**What you should do**
Each line below from the one containing "INF076 | Town: Chatsworth -> Kingston" through the one containing "INF066A | COUNTY: Whitfield -> Carter" should be output exactly as it stands, and no other line should appear.

**Listed entries**

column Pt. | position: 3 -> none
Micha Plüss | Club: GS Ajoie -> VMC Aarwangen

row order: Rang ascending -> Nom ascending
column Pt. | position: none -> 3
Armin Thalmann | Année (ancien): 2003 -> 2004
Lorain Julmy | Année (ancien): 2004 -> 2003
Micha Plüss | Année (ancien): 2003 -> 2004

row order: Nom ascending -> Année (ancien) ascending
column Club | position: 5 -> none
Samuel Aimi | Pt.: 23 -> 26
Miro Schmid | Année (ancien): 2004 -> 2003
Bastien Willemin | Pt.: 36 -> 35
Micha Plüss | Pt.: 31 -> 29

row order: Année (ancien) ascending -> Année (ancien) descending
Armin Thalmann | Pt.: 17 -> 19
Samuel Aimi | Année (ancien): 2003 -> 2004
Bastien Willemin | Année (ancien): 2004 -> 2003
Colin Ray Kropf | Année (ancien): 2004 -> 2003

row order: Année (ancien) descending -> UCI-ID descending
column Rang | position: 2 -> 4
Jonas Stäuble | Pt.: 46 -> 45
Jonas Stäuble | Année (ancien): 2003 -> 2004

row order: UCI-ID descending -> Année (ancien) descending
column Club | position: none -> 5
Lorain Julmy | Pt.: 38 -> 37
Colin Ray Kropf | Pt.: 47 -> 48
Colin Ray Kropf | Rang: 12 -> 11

...

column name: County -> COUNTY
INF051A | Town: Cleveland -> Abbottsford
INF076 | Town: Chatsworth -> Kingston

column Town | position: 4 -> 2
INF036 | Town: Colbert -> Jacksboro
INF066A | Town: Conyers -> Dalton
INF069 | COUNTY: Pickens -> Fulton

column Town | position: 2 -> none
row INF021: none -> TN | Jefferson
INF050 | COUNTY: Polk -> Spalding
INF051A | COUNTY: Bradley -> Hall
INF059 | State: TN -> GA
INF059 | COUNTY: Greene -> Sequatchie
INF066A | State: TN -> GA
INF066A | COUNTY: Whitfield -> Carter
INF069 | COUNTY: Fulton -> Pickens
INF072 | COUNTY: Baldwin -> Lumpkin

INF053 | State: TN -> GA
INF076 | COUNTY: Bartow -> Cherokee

**Completed task**
INF076 | Town: Chatsworth -> Kingston

column Town | position: 4 -> 2
INF036 | Town: Colbert -> Jacksboro
INF066A | Town: Conyers -> Dalton
INF069 | COUNTY: Pickens -> Fulton

column Town | position: 2 -> none
row INF021: none -> TN | Jefferson
INF050 | COUNTY: Polk -> Spalding
INF051A | COUNTY: Bradley -> Hall
INF059 | State: TN -> GA
INF059 | COUNTY: Greene -> Sequatchie
INF066A | State: TN -> GA
INF066A | COUNTY: Whitfield -> Carter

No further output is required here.